_What you should do_: Which lines of the records contain "composer"? Collect every one of them.

_Dataset records_:

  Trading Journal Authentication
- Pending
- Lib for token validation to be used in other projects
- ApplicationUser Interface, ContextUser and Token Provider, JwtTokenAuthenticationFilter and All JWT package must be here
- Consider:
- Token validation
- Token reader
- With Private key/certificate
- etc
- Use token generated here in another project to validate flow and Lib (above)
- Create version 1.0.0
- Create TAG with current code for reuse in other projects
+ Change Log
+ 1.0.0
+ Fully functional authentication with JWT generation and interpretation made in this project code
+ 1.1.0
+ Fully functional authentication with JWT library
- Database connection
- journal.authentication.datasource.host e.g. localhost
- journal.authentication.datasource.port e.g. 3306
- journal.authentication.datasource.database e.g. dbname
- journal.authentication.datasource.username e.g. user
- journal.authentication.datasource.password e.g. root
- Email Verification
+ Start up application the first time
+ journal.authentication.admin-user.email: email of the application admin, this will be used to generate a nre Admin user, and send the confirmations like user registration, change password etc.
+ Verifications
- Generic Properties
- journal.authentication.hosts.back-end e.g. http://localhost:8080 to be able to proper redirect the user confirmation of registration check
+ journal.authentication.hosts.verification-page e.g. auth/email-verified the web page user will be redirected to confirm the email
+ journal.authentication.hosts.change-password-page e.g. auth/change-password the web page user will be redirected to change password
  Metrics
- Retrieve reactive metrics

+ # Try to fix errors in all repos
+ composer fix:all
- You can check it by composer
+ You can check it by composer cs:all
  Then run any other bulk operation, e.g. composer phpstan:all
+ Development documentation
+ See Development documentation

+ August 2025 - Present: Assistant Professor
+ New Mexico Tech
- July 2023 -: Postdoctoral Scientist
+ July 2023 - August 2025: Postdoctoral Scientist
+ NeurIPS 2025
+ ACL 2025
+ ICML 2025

_Your response_:
+ composer fix:all
- You can check it by composer
+ You can check it by composer cs:all
  Then run any other bulk operation, e.g. composer phpstan:all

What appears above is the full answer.